===== Recorded information =====
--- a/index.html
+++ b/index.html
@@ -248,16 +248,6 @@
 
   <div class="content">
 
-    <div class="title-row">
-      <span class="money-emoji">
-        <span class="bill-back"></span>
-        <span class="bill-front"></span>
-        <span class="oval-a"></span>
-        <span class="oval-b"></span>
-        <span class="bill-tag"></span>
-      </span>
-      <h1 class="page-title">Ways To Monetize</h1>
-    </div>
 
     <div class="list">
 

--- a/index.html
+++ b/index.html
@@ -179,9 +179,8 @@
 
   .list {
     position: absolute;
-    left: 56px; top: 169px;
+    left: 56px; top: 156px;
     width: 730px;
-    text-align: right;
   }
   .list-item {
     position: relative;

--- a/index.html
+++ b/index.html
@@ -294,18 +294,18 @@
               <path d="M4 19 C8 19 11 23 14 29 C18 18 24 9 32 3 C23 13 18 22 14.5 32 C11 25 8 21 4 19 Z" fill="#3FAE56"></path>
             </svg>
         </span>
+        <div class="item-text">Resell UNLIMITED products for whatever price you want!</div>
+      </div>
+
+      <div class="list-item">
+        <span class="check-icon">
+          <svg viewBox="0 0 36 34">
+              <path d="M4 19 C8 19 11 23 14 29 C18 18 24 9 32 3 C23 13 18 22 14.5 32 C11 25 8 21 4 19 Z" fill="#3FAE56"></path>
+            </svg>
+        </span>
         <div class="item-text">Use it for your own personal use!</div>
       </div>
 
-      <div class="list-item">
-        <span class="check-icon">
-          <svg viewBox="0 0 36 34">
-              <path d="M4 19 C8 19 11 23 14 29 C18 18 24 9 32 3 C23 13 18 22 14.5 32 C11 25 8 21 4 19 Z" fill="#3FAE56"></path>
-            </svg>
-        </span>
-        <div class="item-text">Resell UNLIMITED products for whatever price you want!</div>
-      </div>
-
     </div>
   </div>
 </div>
=====
===== Recorded information =====
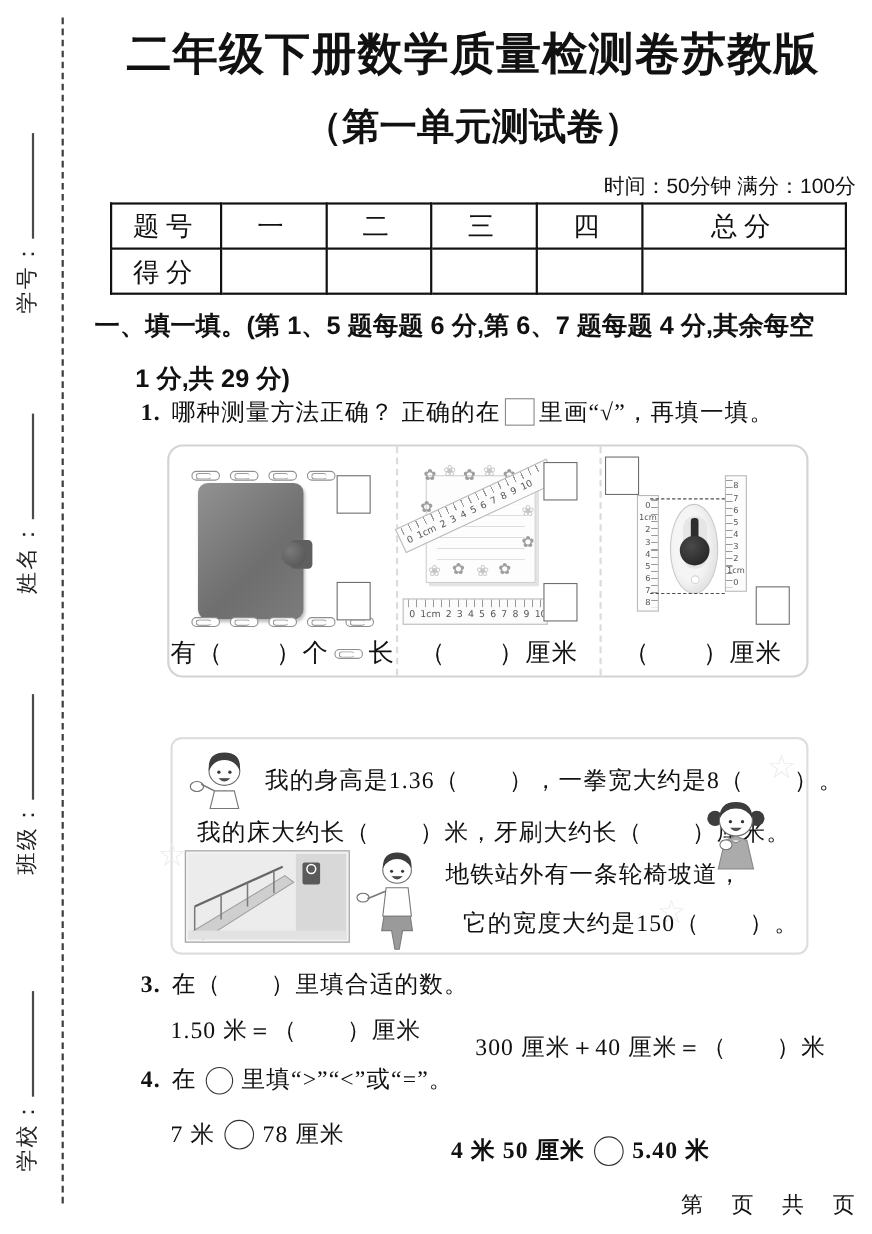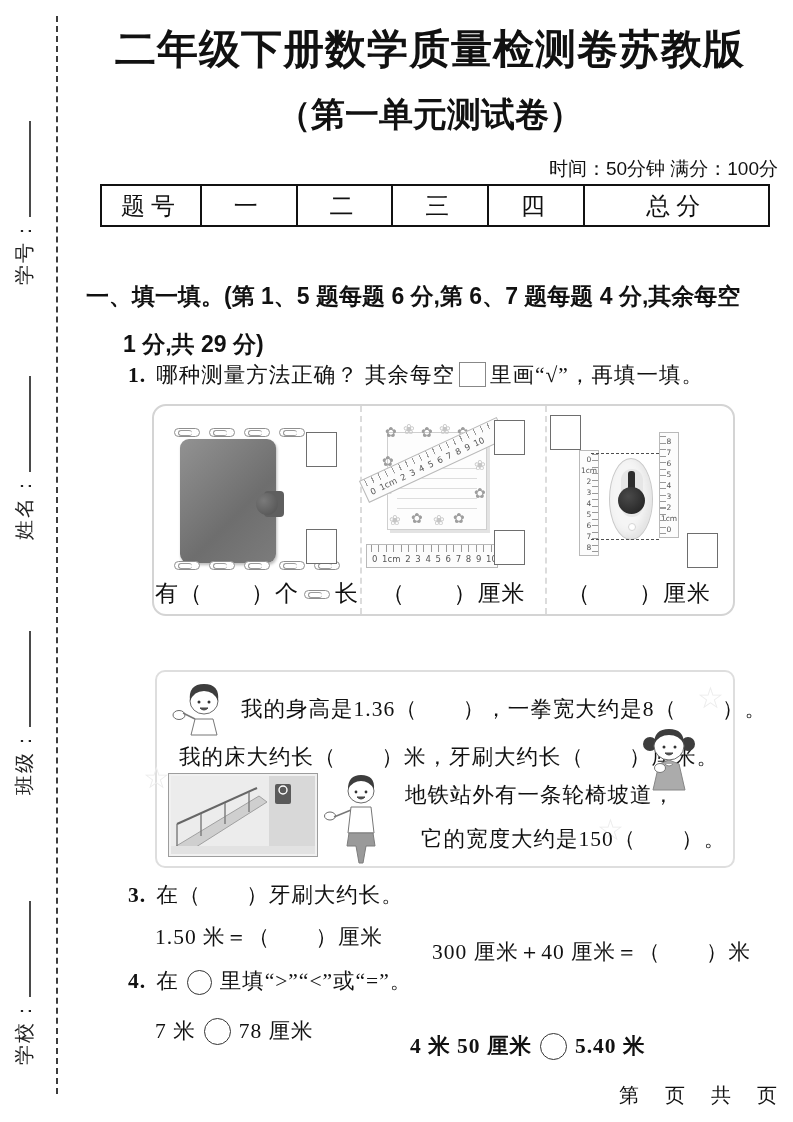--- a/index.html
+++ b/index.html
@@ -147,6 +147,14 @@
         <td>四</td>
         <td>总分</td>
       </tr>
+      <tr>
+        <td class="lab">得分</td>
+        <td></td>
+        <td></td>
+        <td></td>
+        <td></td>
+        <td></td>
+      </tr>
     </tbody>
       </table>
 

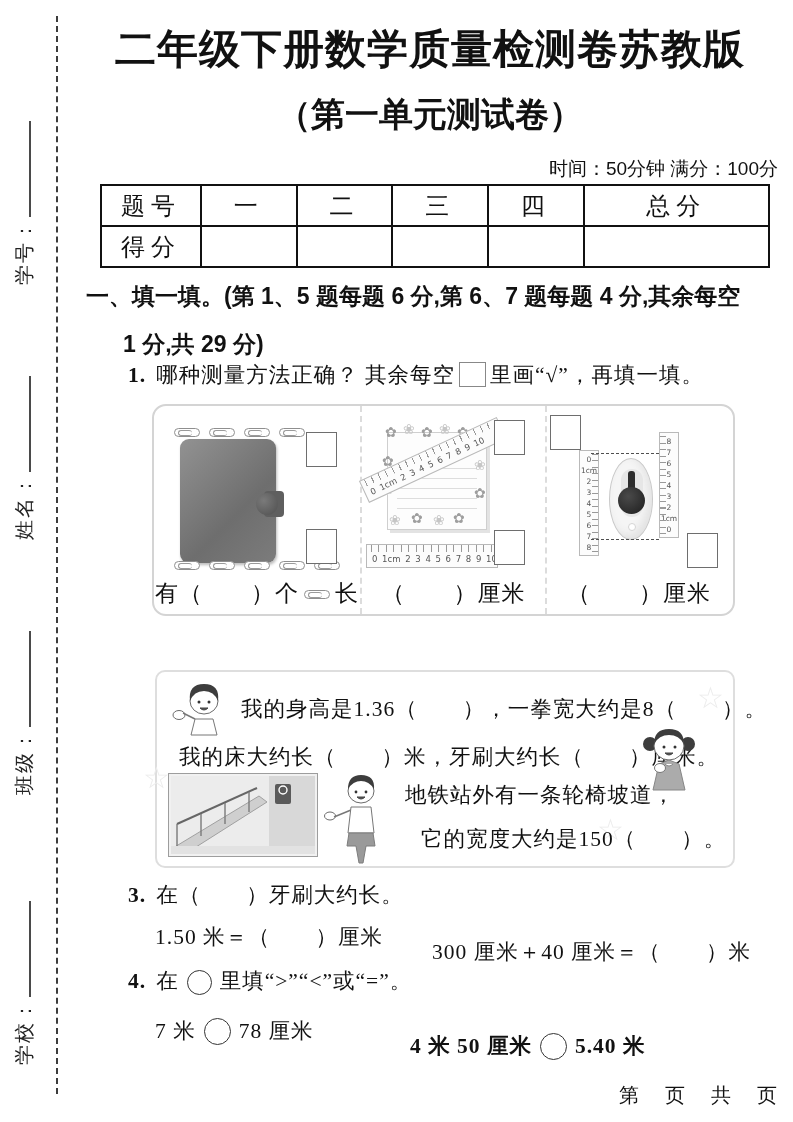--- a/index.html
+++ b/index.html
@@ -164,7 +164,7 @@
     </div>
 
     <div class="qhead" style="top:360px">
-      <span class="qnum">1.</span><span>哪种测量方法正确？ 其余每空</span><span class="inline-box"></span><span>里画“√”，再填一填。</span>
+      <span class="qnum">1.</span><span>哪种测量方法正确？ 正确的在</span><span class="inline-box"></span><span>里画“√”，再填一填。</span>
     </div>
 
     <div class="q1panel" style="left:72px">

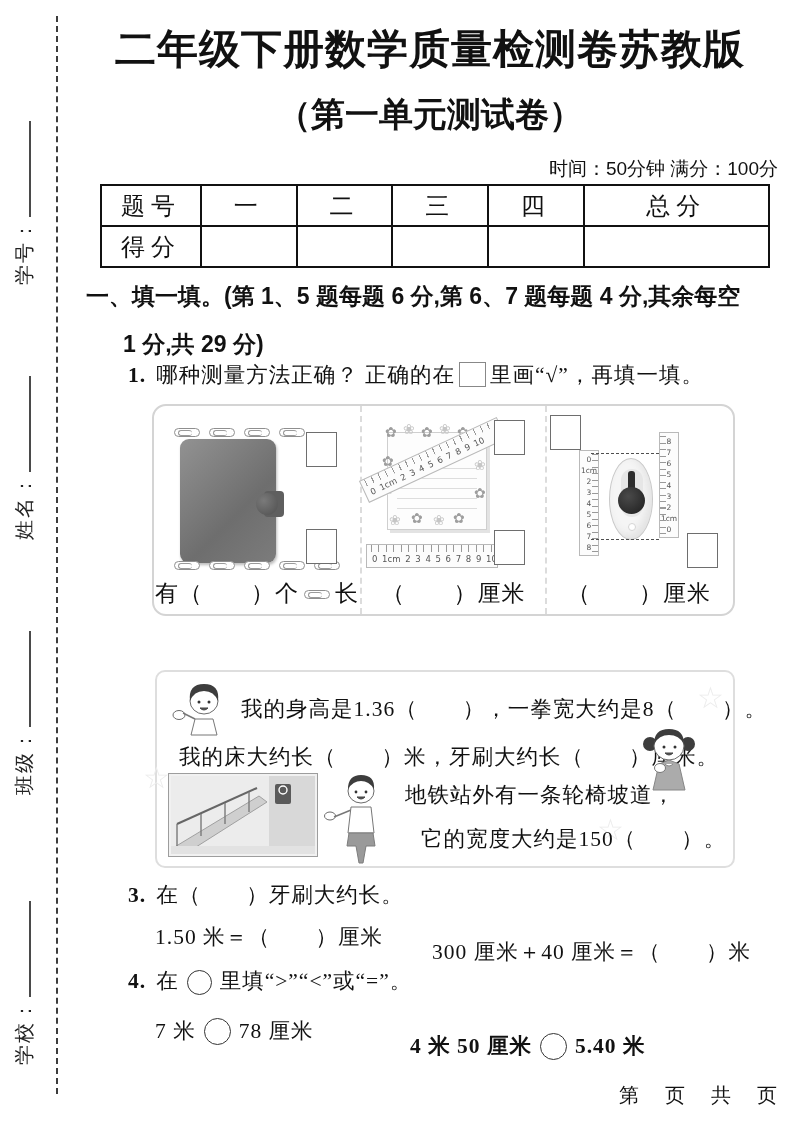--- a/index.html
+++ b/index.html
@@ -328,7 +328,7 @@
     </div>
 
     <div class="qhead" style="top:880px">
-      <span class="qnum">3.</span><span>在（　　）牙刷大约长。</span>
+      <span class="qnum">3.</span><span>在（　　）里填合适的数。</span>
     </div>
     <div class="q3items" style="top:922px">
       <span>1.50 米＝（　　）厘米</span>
=====
## Work order
The total, and nothing more: how many lines in the entries contain "price"?

## Task output
2